Friday, April 15, 2011

Pentaho Data Integration: Excel Writer Step (Plugin)

Pentaho Data Integration (Kettle): Excel Writer Step

One great thing about Kettle is that everybody with Java coding skills can just write a plugin for it and hence extend its functionality. One plugin that I want to highlight is Slawo's Excel Writer Step which in my opinion is extremely useful. Why? 

  • Quick and easy report creation: Design your report in Excel and tell the Excel Writer step where to place the data. Here's a really cool feature: You can tell the step in which cell to place the data. So you can even use the step several times to write to different areas within the same spreadsheet. Learn how to do this be reading Slawo's excellent tutorial.
  • Report bursting can be now set up within Kettle: Imagine a scenario where each country manager only receives a report with data related to their country. You can set up a process now in Kettle that takes care of this.
  • There is always a business user who loves Excel above everything, even if you have the fanciest BI website. You can output reports to Excel using Pentaho Report Designer, but in this case the charts will only be images. If it is required to have native Excel charts, the Kettle Excel plugin in your best friend.

You can download the Excel Writer Plugin from here.

SQLPower Wabit

SQLPower Wabit: Is it the one-reporting-tool-does-it-all solution?


There are quite different kinds of reports: ranging from dashboard/high level summary reports to very granular data  tables spanning 20 or so pages. 

As a report designer you usually have to satisfy various clients' needs: The Operations guy wants have a very detailed report, the CEO a high level summary/dashboard style report and so on. 

Now Pentaho Report Designer (PRD) is an excellent tool with millions of formatting options etc, but it is more geared towards a very granular/tabular output. If you want to create a dashboard style report, you have to use sub reports. You cannot currently design sub reports within the same window, which is quite inconvenient especially for layouting purposes. Plus every new report that you create has by default the reporting sections required for a table output style (report header, details, report footer) ... so what am I supposed to do if I only want to use one chart? Do I place it in the header, details or footer? 
I guess you know where I am getting to: Why not start with a blank canvas and let the user decide what reporting object(s) they want to use? 
As much as I like the Pentaho Report Designer for very granular reports, I still find it unexplainable why there is no functionality that allows dashboard style reports (it's more of a user interface problem I guess). I am not talking about interactive dashboards like the ones offered by Pentaho CDF (Community Dashboard Framework), just a combination of static charts, summary tables, crosstabs, etc. 

While CDF has really great functionality, it's not possible to email the dashboard report (imagine a scenario when the CEO is on holidays and wants his high level summary to be delivered by email). 

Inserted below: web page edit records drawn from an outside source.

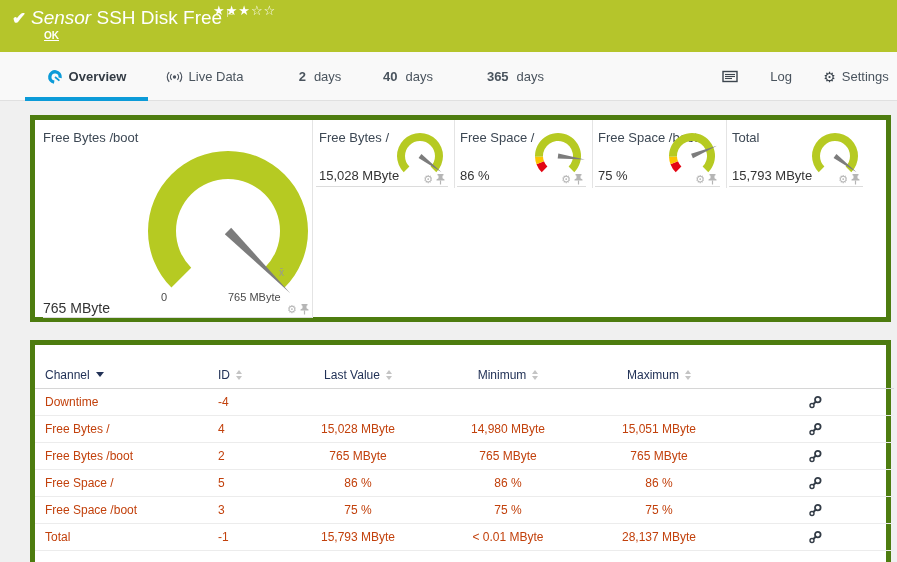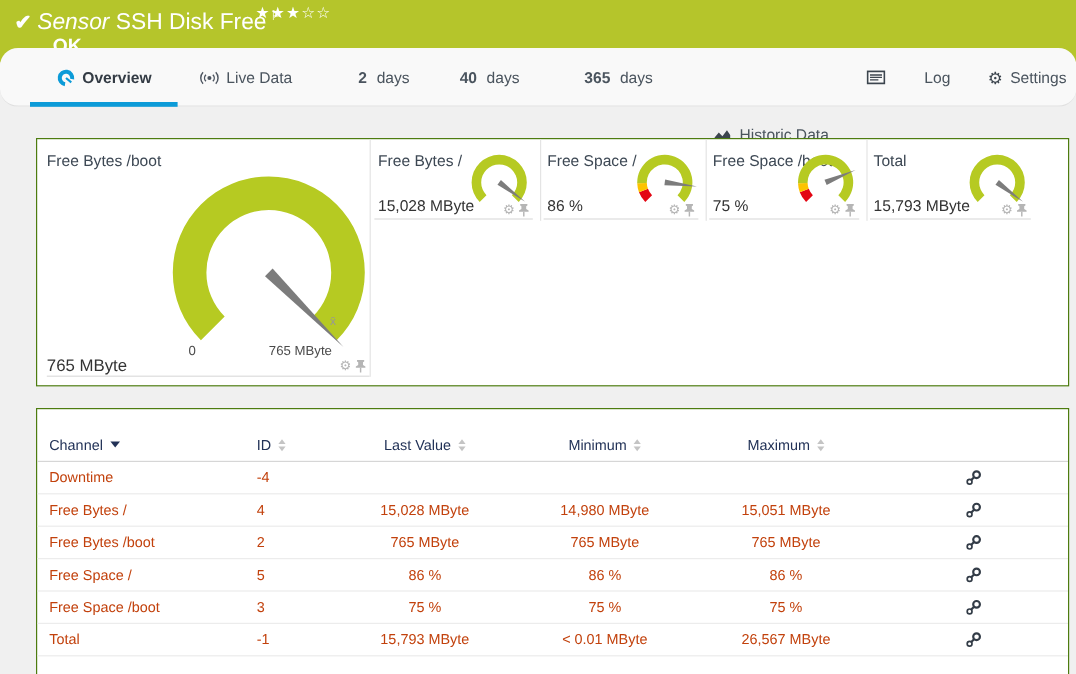--- a/index.html
+++ b/index.html
@@ -17,7 +17,7 @@
   .statusbar .sensor-type { font-style:italic; }
   .statusbar .flag { font-size:11px; vertical-align:super; margin-left:3px; }
   .statusbar .stars { position:absolute; left:213px; top:3px; font-size:13px; letter-spacing:1px; }
-  .statusbar .okstate { position:absolute; left:44px; top:30px; font-size:16px; font-weight:bold;text-decoration:underline; }
+  .statusbar .okstate { position:absolute; left:44px; top:30px; font-size:10px; font-weight:bold;text-decoration:underline; }
 
   
   .tabbar { position:absolute; left:0; top:40px; width:897px; height:49px; background:#f9f9f9; border-bottom:1px solid #e0e0e0;border-radius:15px; }

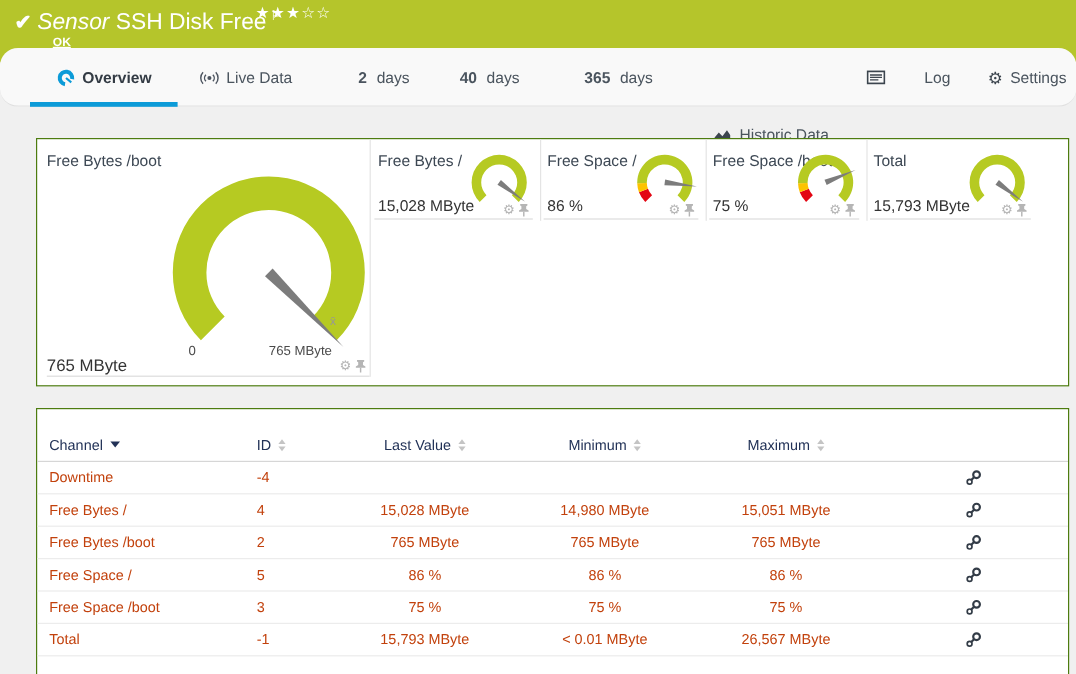--- a/index.html
+++ b/index.html
@@ -20,7 +20,7 @@
   .statusbar .okstate { position:absolute; left:44px; top:30px; font-size:10px; font-weight:bold;text-decoration:underline; }
 
   
-  .tabbar { position:absolute; left:0; top:40px; width:897px; height:49px; background:#f9f9f9; border-bottom:1px solid #e0e0e0;border-radius:15px; }
+  .tabbar { position:absolute; left:0; top:52px; width:897px; height:49px; background:#f9f9f9; border-bottom:1px solid #e0e0e0; }
   .tab { position:absolute; top:0; height:49px; display:flex; align-items:center; justify-content:center; gap:6px;
          font-size:13px; color:#4a545e; cursor:pointer; white-space:nowrap; }
   .tab .num { font-weight:bold; margin-right:2px; }

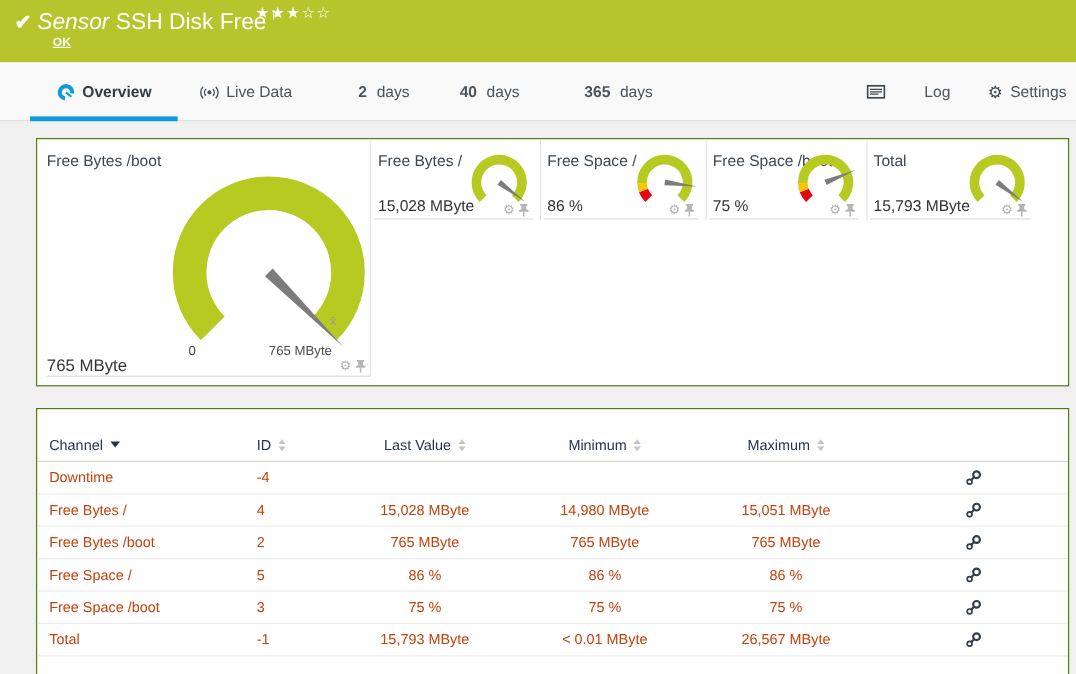--- a/index.html
+++ b/index.html
@@ -30,7 +30,7 @@
   .gearglyph { font-size:14px; color:#3c454e; line-height:1; }
 
   
-  .card { position:absolute; left:30px; width:861px; background:#fff; border:1px solid #4d7c0f;text-decoration:underline; }
+  .card { position:absolute; left:30px; width:861px; background:#fff; border:5px solid #4d7c0f;text-decoration:underline; }
   .card.gauges { top:115px; height:207px; }
   .card.channels { top:340px; height:230px; }
 

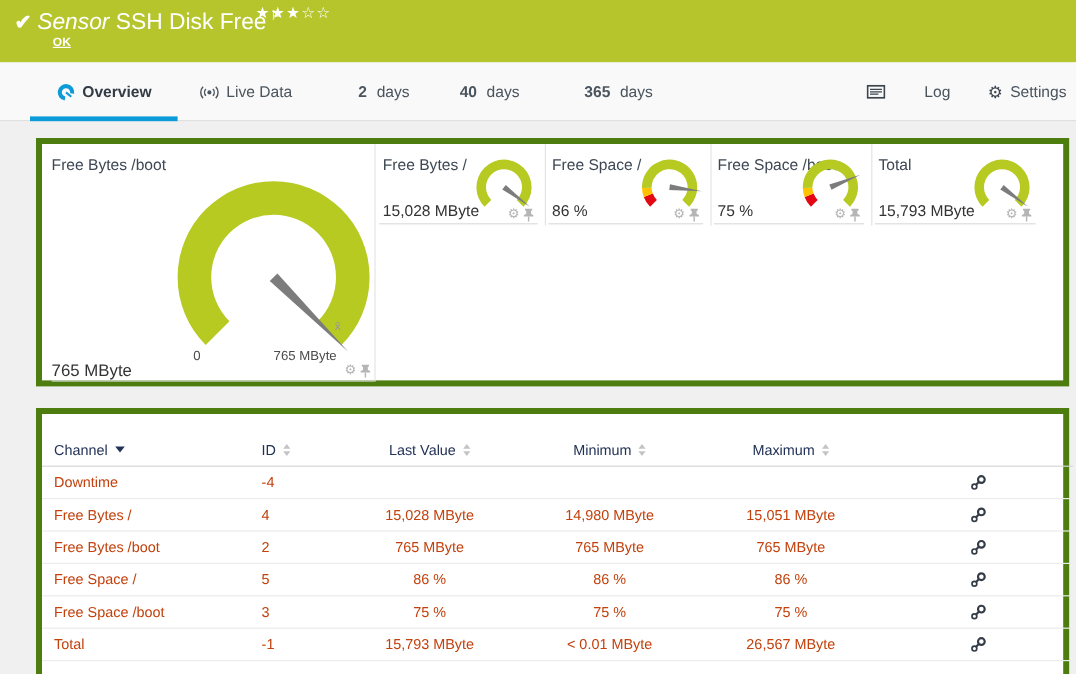--- a/index.html
+++ b/index.html
@@ -355,7 +355,7 @@
       <div class="cell">-1</div>
       <div class="cell center">15,793 MByte</div>
       <div class="cell center">&lt; 0.01 MByte</div>
-      <div class="cell center">26,567 MByte</div>
+      <div class="cell center">28,137 MByte</div>
       <div class="cell wrench">
           <svg width="14" height="14" viewBox="0 0 14 14">
         <circle cx="4" cy="10.5" r="2" fill="none" stroke="#333c47" stroke-width="1.4"></circle>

I had a quick 5 minutes look at iReport which seems to have the same shortcomings as PRD. So all of them were not really what I was looking for - the one-reporting-tool-does-it-all solution. I kept on search and found SQLPOWER Wabit:

Reading the specs on their website, this just seemed to be the tool I was looking for. I installed it and within 5 minutes I had a dashboard style report created without even reading a manual (which tells a lot about the UI). My report sourced data from Mondrian for a crosstab, and from a MySQL DB for a chart and a summary table. I ddin't have to be bother by using subreports, I could just place the required reporting objects on the canvas and I could use more than one data source as well for the report objects. Nice! Actually, very nice! 

Coming back to the initial question: Is it the one-reporting-tool-does-it-all solution? For now SQLPower doesn't seem to offer the millions of formatting options PDR and iReport have, but then it is only in version 1.3.4 and my report was quite nice looking for the 5 minutes I spend on it.

Overall, SQLPOWER Wabit seems to be a very promising product (did I mention that there is an open source version?). It even offers a visual interface to query OLAP cubes. You can download it from here and give it a test ride.